__Records to use__:
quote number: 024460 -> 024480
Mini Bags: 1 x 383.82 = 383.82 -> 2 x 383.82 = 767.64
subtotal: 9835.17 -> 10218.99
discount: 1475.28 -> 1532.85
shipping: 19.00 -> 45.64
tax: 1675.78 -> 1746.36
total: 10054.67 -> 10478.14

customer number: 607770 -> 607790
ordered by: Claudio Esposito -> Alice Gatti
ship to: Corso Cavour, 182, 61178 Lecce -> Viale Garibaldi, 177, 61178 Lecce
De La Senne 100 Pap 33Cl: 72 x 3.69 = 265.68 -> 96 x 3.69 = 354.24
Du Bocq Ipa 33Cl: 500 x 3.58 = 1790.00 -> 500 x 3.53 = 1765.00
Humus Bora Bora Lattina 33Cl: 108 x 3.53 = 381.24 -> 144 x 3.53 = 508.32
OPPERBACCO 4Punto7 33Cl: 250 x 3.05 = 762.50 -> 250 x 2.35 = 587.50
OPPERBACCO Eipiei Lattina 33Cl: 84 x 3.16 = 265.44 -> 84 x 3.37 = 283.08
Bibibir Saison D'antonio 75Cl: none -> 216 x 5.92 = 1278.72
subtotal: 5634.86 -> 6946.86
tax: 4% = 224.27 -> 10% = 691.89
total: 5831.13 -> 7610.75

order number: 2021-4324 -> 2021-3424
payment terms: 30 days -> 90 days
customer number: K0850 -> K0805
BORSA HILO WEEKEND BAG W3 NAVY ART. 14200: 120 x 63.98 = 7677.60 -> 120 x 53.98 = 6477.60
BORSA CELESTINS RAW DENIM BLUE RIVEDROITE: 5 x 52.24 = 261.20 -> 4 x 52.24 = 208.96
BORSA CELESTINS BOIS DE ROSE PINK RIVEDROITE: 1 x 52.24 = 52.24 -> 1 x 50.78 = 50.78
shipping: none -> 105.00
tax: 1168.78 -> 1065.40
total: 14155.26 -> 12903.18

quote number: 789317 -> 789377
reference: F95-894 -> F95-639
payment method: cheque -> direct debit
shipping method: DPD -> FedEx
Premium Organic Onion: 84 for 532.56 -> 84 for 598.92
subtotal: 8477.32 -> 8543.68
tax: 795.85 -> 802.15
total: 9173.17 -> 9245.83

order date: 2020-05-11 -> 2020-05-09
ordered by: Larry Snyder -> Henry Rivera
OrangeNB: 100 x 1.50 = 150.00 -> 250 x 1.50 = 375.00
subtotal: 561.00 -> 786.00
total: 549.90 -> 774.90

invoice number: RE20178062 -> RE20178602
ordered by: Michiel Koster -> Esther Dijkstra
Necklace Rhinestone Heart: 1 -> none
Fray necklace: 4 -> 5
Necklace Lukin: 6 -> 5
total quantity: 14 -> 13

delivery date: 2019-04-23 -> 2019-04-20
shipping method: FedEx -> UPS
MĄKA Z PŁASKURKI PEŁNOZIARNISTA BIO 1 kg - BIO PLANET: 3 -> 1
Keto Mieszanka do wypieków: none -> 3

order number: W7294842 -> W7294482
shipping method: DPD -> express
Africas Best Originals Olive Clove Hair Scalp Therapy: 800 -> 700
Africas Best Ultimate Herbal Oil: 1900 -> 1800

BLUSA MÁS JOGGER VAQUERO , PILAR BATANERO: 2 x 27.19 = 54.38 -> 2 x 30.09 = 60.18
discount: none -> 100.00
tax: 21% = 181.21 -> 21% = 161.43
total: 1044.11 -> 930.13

__Assignment__:
Produce an exact copy of each line from the one holding "discount: none -> 100.00" through the last line of the records, both included, and nothing more.

__Solution for this exercise__:
discount: none -> 100.00
tax: 21% = 181.21 -> 21% = 161.43
total: 1044.11 -> 930.13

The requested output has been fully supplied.